Rehearsal was last night, I think it went well. I think I made as many small adjustments as I could for the time frame within which I was working. Directing readings is always such a weird thing for me. I don't make hasty choices in life, or in directing. I like to consider, process, marinate before I give a direction, an impulse I have to work against in the rehearsal setting for a reading. When you have four hours - as we did last night - to realize the performance, if you see something you want to work differently, you better speak up because you might not come back to it again.

This is pretty antithetical to my own approach. I like to watch, see where the actors are going with something, even if I don't like it at first, because they might take it somewhere I didn't expect and like even better than what I was planning. Of course, none of this is relevant in the hyper-accelerated reading process. Everything is what it is, it has no room to change or grow, and you just have to say what you like and change what you don't. I've gotten better at it, though. I'm starting to get the hang of it. There were definitely a few directions that I wish I had given to the actors sooner, but, for the most part, the rehearsal went well. I'm looking forward to the performance tonight.

Sunday, October 3, 2010

Collaboration II (The Johanna Project)

We've made some excellent progress this week on what I am fondly calling The Johanna Project: we wrote the first scene. It's obviously not a final draft; and it's short; and it doesn't do much but set the scene, in fact it doesn't really go anywhere at all. But COULD go somewhere from here. And it works, for the most part. The characters talk like themselves and talk about the things we want them to talk about.

I think this is a huge breakthrough.

We wrote the scene by switching off line by line - at first with me writing the lines of the mother and she writing the lines of the son. But then with the introduction of the third character, the waitress, we both sort of alternated between the three, as it was appropriate.

We'd done a similar sort of role-playing before, months ago, before we gave the project up, but I thought that one went poorly. That time, she wrote the mother and I wrote the son; I think I made the son overly childish and petulant, and rashly emotional.
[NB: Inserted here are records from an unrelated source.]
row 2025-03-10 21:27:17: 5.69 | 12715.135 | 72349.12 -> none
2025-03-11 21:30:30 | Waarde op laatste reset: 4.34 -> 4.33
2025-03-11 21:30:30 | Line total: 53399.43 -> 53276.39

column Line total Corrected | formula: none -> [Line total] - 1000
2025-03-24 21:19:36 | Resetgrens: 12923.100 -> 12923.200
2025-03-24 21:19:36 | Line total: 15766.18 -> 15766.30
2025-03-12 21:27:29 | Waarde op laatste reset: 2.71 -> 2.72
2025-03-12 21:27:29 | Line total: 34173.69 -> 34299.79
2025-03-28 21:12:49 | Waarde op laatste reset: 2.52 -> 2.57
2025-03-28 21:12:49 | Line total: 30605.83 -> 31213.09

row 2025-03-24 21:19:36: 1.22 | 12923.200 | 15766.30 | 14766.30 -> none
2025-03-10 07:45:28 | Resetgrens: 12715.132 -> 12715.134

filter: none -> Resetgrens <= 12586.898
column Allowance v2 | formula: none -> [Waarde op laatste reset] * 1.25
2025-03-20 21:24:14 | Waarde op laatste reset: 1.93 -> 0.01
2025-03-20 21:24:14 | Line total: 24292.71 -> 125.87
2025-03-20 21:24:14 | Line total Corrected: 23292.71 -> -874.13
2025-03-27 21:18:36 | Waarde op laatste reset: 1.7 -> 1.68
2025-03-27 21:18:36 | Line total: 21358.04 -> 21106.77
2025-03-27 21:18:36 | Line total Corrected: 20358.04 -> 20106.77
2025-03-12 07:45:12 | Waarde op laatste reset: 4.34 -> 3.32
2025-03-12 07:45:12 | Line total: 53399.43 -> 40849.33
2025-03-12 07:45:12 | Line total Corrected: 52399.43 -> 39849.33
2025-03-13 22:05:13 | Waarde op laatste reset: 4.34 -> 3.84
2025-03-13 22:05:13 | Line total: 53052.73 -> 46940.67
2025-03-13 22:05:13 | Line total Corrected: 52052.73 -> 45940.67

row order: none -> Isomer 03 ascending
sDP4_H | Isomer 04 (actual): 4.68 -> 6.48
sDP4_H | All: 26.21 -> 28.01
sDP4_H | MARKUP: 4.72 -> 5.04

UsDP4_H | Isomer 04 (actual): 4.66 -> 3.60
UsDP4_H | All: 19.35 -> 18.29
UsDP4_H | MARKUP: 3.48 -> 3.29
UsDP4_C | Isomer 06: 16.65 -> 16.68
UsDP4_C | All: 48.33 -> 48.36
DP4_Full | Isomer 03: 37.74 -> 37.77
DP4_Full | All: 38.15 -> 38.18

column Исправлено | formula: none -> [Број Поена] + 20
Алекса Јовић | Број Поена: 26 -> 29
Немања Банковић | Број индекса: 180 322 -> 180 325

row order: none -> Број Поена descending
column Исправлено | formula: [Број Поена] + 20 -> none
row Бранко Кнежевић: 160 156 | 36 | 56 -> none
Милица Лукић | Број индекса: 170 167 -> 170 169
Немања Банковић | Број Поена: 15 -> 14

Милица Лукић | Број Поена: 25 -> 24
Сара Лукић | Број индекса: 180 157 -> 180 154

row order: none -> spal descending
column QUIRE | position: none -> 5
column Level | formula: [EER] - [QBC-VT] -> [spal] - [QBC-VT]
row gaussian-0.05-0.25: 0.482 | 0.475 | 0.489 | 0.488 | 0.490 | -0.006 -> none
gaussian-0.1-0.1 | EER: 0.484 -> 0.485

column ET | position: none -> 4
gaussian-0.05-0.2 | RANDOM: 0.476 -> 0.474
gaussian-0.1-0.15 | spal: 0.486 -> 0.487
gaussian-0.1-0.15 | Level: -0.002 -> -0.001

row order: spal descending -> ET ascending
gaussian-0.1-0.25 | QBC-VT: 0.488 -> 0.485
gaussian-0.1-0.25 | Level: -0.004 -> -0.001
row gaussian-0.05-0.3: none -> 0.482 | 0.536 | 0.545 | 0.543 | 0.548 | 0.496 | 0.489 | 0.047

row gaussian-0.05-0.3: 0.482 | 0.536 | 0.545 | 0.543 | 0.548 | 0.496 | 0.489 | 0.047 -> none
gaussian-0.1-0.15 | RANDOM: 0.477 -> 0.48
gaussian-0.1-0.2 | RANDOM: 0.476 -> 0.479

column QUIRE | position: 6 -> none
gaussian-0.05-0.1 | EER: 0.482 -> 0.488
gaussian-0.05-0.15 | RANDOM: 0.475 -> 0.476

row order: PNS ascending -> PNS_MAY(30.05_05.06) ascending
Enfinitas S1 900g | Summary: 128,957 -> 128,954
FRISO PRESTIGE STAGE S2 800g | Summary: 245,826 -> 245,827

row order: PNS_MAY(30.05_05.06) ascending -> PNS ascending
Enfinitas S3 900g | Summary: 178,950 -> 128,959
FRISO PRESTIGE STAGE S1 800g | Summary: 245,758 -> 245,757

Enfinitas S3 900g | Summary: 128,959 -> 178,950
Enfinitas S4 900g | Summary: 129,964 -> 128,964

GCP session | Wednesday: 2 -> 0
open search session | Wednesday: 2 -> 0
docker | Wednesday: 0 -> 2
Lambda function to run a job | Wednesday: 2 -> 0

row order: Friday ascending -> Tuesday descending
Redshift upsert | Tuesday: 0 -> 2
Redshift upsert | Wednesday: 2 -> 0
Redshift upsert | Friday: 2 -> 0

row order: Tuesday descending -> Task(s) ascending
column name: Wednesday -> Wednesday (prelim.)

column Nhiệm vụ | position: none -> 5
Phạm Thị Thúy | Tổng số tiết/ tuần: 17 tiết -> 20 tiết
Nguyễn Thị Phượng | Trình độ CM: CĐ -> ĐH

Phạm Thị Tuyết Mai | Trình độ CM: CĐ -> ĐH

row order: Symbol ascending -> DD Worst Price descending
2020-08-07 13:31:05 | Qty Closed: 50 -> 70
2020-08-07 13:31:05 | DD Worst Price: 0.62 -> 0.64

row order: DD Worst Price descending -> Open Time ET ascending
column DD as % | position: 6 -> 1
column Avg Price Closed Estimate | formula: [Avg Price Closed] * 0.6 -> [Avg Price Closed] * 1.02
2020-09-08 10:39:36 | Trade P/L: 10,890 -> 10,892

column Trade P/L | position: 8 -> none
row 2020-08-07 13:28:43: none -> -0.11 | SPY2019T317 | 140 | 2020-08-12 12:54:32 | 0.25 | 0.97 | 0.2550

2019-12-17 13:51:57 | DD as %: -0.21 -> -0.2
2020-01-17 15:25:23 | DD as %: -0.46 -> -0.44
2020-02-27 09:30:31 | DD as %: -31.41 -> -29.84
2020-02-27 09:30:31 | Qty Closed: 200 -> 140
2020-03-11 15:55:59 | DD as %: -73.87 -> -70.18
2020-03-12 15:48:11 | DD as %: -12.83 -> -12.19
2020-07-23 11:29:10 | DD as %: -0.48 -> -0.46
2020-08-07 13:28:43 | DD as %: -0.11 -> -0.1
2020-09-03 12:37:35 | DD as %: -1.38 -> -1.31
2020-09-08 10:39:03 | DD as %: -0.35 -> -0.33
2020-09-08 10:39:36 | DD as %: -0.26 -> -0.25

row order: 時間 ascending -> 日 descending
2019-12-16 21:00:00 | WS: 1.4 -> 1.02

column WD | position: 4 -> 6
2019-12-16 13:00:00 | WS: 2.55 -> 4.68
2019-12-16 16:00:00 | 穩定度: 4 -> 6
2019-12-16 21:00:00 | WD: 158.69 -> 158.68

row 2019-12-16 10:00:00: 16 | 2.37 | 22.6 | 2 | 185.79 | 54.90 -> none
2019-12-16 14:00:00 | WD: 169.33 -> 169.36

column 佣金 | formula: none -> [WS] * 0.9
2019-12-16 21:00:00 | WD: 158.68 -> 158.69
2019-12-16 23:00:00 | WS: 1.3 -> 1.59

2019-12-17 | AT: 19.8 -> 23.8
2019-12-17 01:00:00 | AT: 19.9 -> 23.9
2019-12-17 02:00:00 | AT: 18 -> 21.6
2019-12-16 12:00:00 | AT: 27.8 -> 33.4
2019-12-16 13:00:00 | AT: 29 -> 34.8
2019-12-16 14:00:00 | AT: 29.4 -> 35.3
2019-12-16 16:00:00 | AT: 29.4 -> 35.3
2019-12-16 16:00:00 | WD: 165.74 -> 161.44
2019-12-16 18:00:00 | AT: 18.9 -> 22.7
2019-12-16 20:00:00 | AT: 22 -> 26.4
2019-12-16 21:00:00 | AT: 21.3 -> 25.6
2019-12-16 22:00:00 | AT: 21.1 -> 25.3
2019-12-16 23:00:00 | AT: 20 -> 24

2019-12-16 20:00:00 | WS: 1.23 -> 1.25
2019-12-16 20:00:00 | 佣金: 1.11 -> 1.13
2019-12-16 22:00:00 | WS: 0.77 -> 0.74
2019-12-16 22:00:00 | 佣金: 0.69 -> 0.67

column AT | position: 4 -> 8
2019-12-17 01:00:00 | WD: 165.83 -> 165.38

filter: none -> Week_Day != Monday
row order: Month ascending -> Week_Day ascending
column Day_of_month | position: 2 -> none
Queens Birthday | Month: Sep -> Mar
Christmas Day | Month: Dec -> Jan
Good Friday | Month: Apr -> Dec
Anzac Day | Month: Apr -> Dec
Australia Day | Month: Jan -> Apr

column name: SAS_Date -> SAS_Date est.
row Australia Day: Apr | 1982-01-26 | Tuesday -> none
She fared a bit better with the mother, but she still seemed a bit tied to the 1950's housewife stereotype that we used as a jumping-off point for her character. We also got unnecessarily distracted with an argument about whether or not the deceased father let the son keep a dog as a child.

Why did it work so much better this time? I can't speak for Johanna, but I, for one, am much better acquainted with the characters. All of our talking around in circles, as frustrated as we've been with not moving forward, has definitely given us a much deeper understanding of the characters - and why they're sitting in a room together. We started, logically, with the opening scene and we've been over and through what brings them to this meeting point and what they ultimately hope to get from it, that it was easy to mutually imagine how their initial interaction would go.

All this is great; it makes me feel like we're on the right track.

Upcoming for our next meeting: we're going to read and evaluate the scene we just wrote on our own this week. Then, when we meet, we'll discuss and edit the scene together and then talk about what we believe we're setting up and where we imagine it's going from here. We'll discuss what we hope will happen in the next beat-or-so and then we'll switch off, line by line, again.